Several years back during a Rachel Pollack workshop, I drew this card in response to the question “What is my relationship style” and it was so true I had to laugh out loud.  Anyone who was ever interested in a romantic relationship with me had quite a fight on their hands.  I wasn’t letting them get passed my defenses without being sure they were worthy.  I also know myself well enough to know that if I think I’ve got the bull on someone or can dominate them, I will.  I have often described my family as a pack of wolves looking for the soft underbelly to rend.  We’re not really that bad (although we have our moments), but we definitely can be rough to deal with.  For a variety of reasons, we learned not to show weakness or softness.  Those could prove very, very dangerous.  So we became fighters.  The problem is that even when it’s safe to lay down our arms, we are very slow to do so.  That doesn’t make us very easy to deal with on an emotional level.

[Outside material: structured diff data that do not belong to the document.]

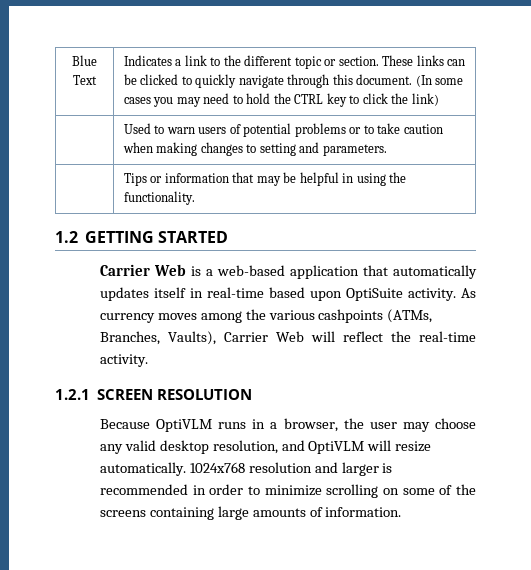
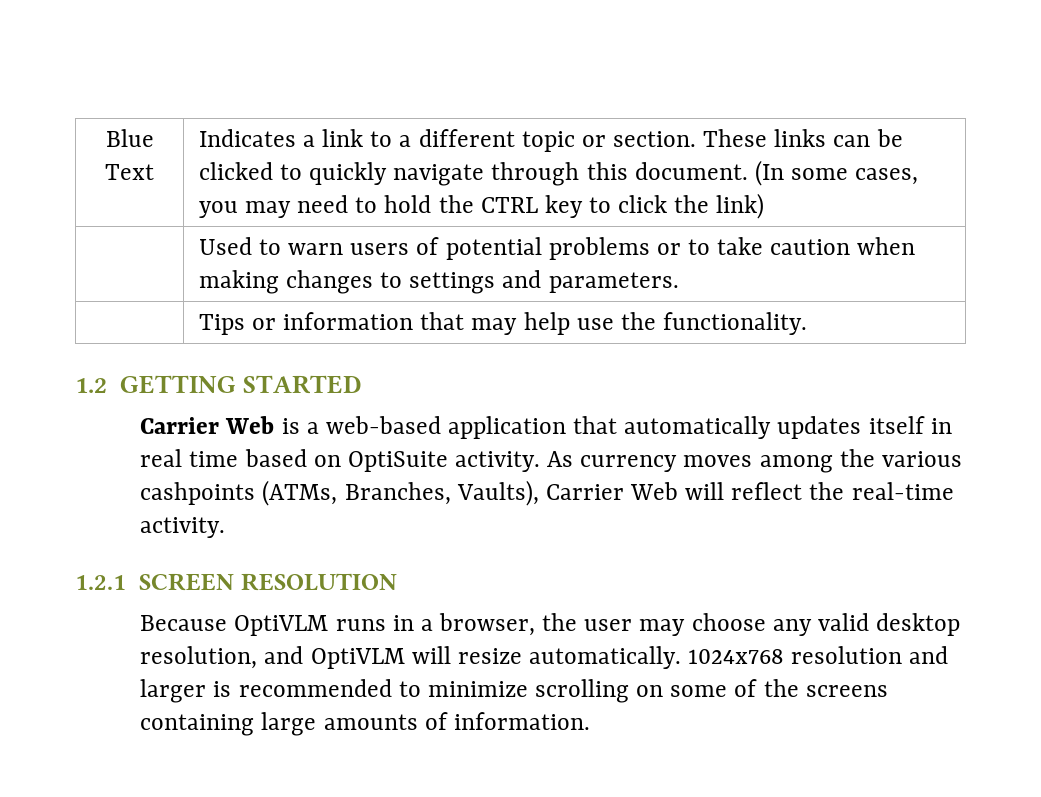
- Blue Text | Indicates a link to the different topic or section. These links can be clicked to quickly navigate through this document. (In some cases you may need to hold the CTRL key to click the link)
+ Blue Text | Indicates a link to a different topic or section. These links can be clicked to quickly navigate through this document. (In some cases, you may need to hold the CTRL key to click the link)
- | Used to warn users of potential problems or to take caution when making changes to setting and parameters.
+ | Used to warn users of potential problems or to take caution when making changes to settings and parameters.
- | Tips or information that may be helpful in using the functionality.
+ | Tips or information that may help use the functionality.
- Carrier Web is a web-based application that automatically updates itself in real-time based upon OptiSuite activity.
+ Carrier Web is a web-based application that automatically updates itself in real time based on OptiSuite activity.
- 1024x768 resolution and larger is recommended in order to minimize scrolling on some of the screens containing large amounts of information.
+ 1024x768 resolution and larger is recommended to minimize scrolling on some of the screens containing large amounts of information.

As for “clearance” – that can mean so many things.  Right now one of the things I’ve been working on is clearing out those inner demons that taunt and haunt me for a variety of reasons.  I recently finished James Wells’ marvelous Tarot for Manifestation and I’ve been inspired to start being more active in pursuing my desires.  Instead of staking a claim and defending it even passed it’s expiration date, I need to start being more daring and explore new territory.  I had an epiphany on Saturday while doing Tarot readings at a fair – I’m a good reader.  My reading style might not be to everyone’s taste but that is just the nature of the world.  Not everyone likes chocolate (although that is genuinely beyond my comprehension) and not everyone will like how I interpret Tarot cards and convey the message to them.  That doesn’t make me bad or wrong, simply different.  That was a liberating feeling to have.  And I need to do more liberating.  I need to liberate myself from all these feelings of defensiveness.  That’s what needs to be cleared away.  I’m feeling pretty energized and inspired right now.